The Federal Reserve has at last made its first signal that its extraordinary loose monetary policy will start to get tougher. The central bank is beginning to say that enough is enough. Only a few individuals believe the fed should continue until the end of the year.
Jan. 3, 2013, 2:40 p.m. EST
WASHINGTON (MarketWatch) — For the first time since the financial crisis started five years ago, the Federal Reserve has at last made its first signal that its extraordinary loose monetary policy will start to get tougher.
To be sure, the change isn’t gigantic. There’s no sense that interest rates will increase from the near zero levels that have lasted for over four years.
And the Fed only last month initiated a new bond-buying program, to top off a plan to add more mortgage-backed securities that had only been around since September.

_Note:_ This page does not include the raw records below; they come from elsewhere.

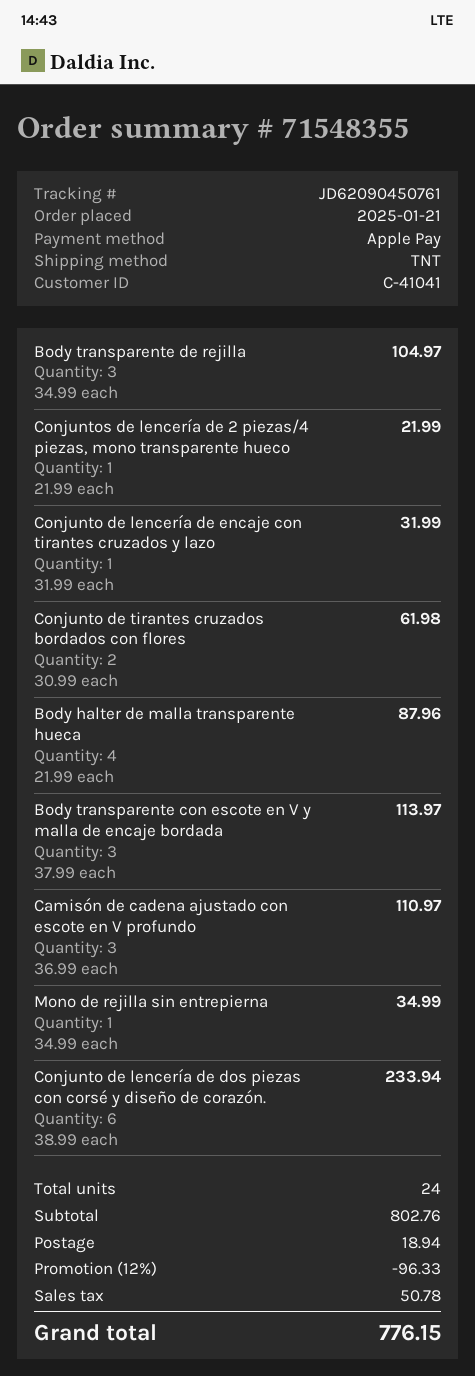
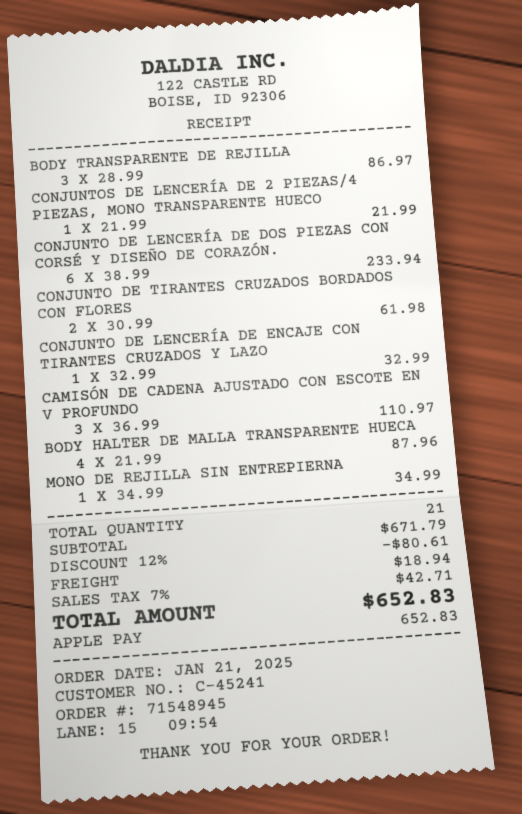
order number: 71548355 -> 71548945
customer number: C-41041 -> C-45241
Body transparente de rejilla: 3 x 34.99 = 104.97 -> 3 x 28.99 = 86.97
Conjunto de lencería de encaje con tirantes cruzados y lazo: 1 x 31.99 = 31.99 -> 1 x 32.99 = 32.99
Body transparente con escote en V y malla de encaje bordada: 3 x 37.99 = 113.97 -> none
total quantity: 24 -> 21
subtotal: 802.76 -> 671.79
discount: 12% = 96.33 -> 12% = 80.61
tax: 50.78 -> 42.71
total: 776.15 -> 652.83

But, the minutes show, the central bank is starting to say, enough is enough. Of the crowd that supported bond buys, a few say they should continue until the end of the year, and several said it could stop, or slow, well before then.
There are two possible alternatives. One is that the Fed is expecting a big upturn in the economy, so that there just won’t be a need for more juice in the form of bond purchases.
That’s not really the case, however. The Fed only expects the unemployment rate in the mid-7% range by the end of the year, from 7.7% in November. And they don’t forecast any serious inflation issues, either.
So the alternative explanation is that the Fed just doesn’t think there’s much benefit to bond buys for the broader economy. The minutes say the program to buy MBS has been “effective” but also that the benefits were “uncertain” and that risks are growing as the balance sheet rises.
To put it differently: the Fed thinks the economy isn’t that great and there’s very little inflation to worry about, but its primary program to improve the economy doesn’t do very much.
It’s a clear admission the Fed is running out of gun powder. And that’s quite a shot it has fired to the markets.